_YOUR GOAL_. All pictures are to be excluded when the data below is output verbatim.

—————

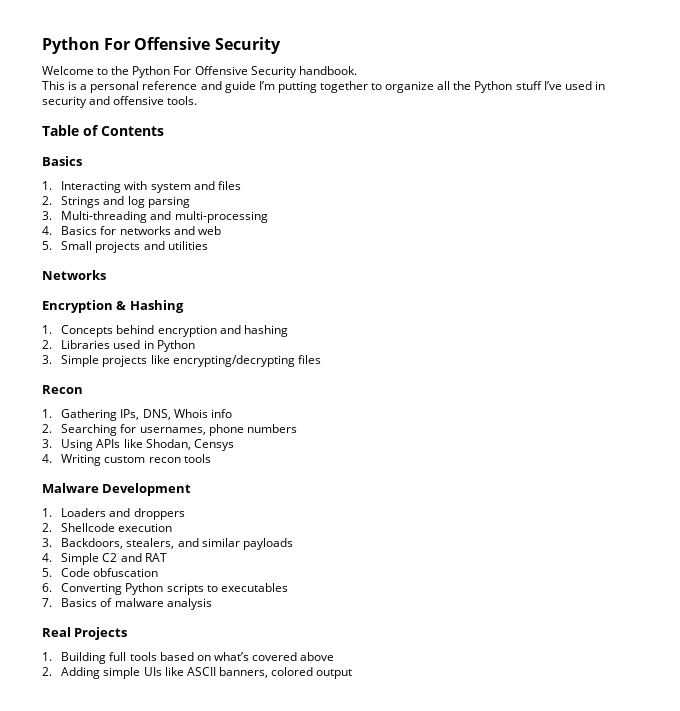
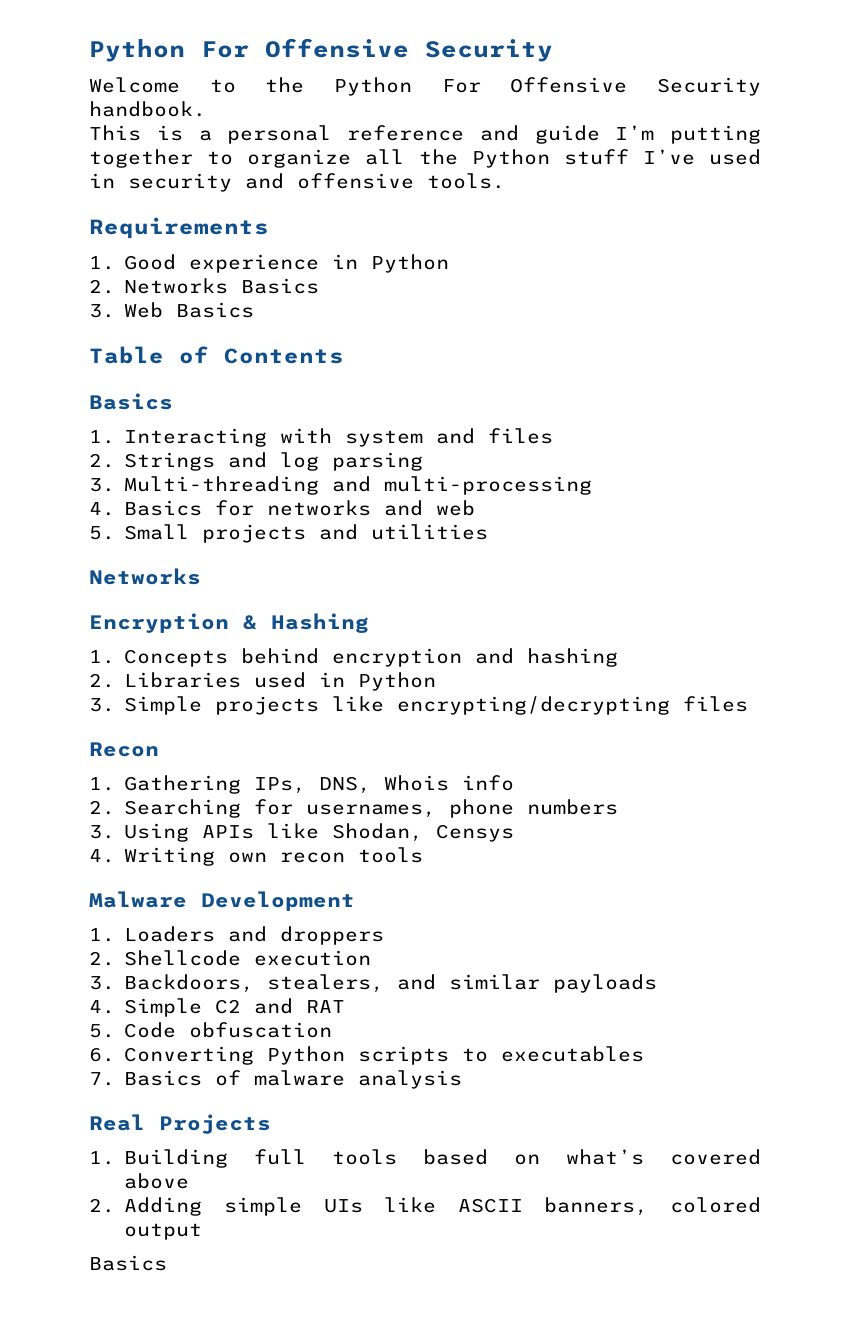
+ Requirements
+ 1. Good experience in Python
+ 2. Networks Basics
+ 3. Web Basics
- 4. Writing custom recon tools
+ 4. Writing own recon tools
  2. Adding simple UIs like ASCII banners, colored output
+ Basics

—————

_EXPECTED ANSWER_.
+ Requirements
+ 1. Good experience in Python
+ 2. Networks Basics
+ 3. Web Basics
- 4. Writing custom recon tools
+ 4. Writing own recon tools
  2. Adding simple UIs like ASCII banners, colored output
+ Basics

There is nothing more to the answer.